=== The input ===
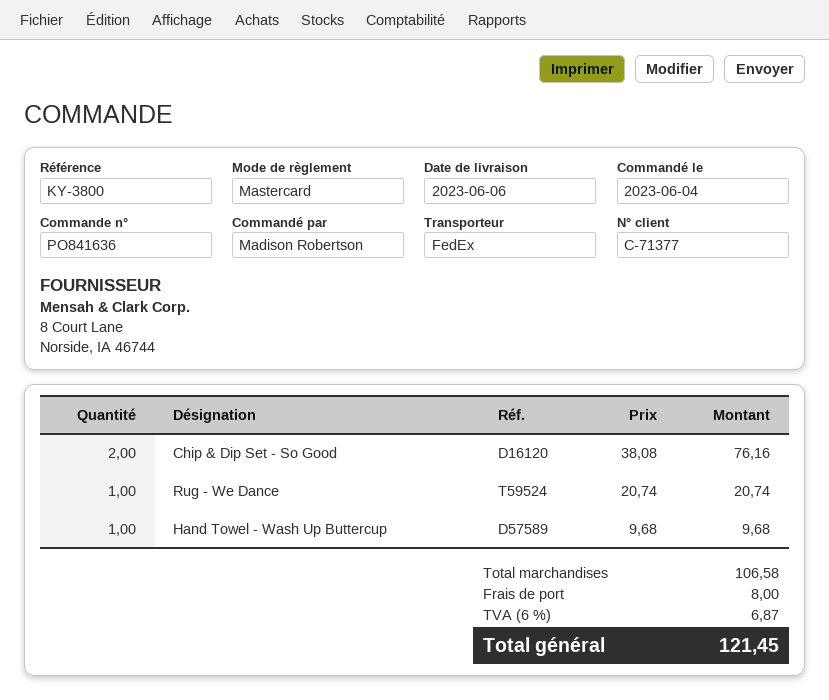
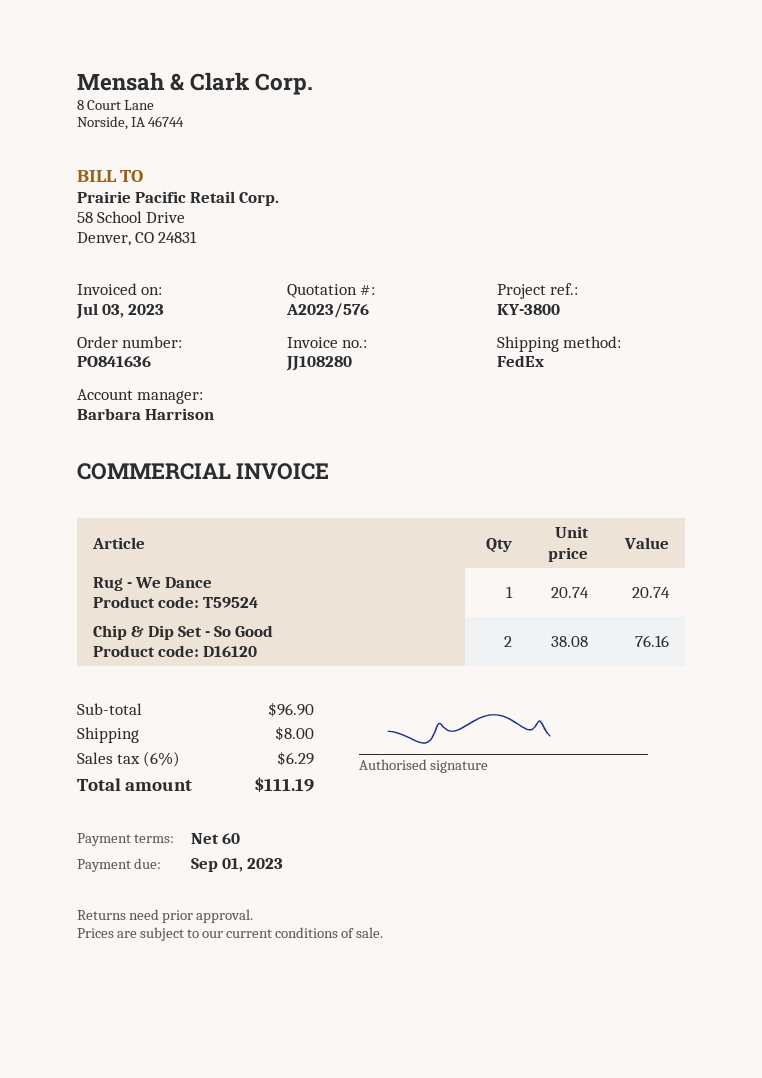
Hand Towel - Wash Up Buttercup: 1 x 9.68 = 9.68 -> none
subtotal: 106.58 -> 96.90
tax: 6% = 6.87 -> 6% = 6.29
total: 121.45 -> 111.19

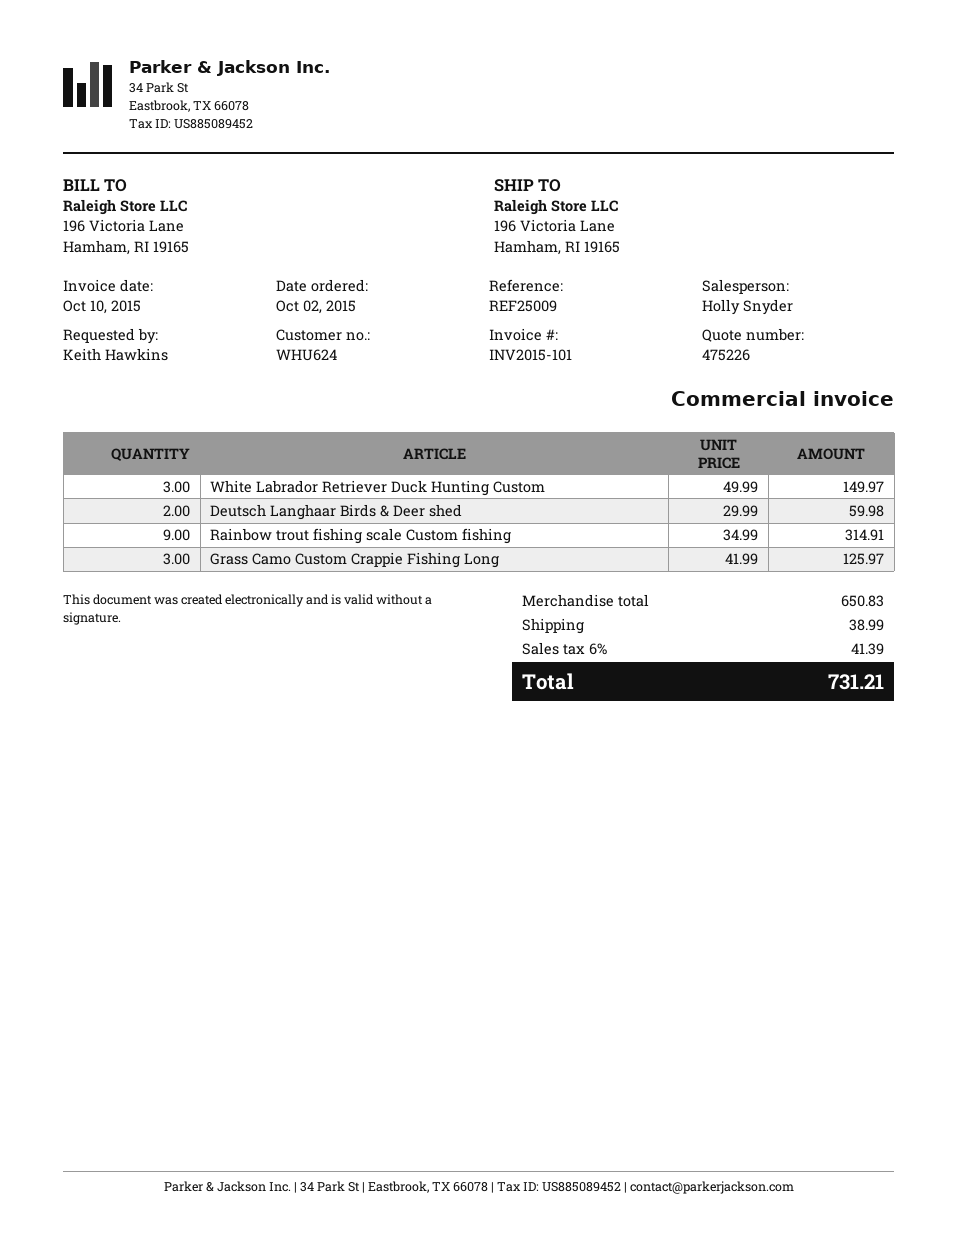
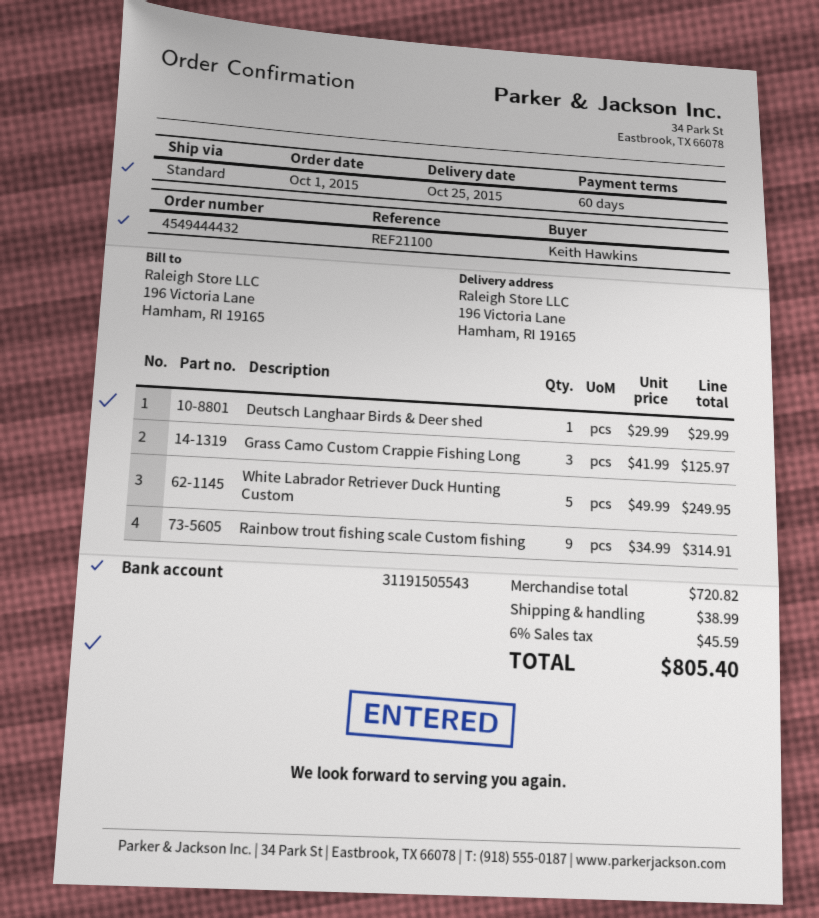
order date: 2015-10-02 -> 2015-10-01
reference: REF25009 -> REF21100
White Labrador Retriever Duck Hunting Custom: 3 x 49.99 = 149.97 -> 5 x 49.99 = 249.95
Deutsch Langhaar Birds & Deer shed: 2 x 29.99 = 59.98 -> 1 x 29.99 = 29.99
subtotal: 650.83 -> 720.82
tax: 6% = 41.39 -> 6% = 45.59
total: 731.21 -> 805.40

=== Work to be completed ===
In the records above, locate each line with the word "subtotal". Copy all such lines.

=== Written response ===
subtotal: 106.58 -> 96.90
subtotal: 650.83 -> 720.82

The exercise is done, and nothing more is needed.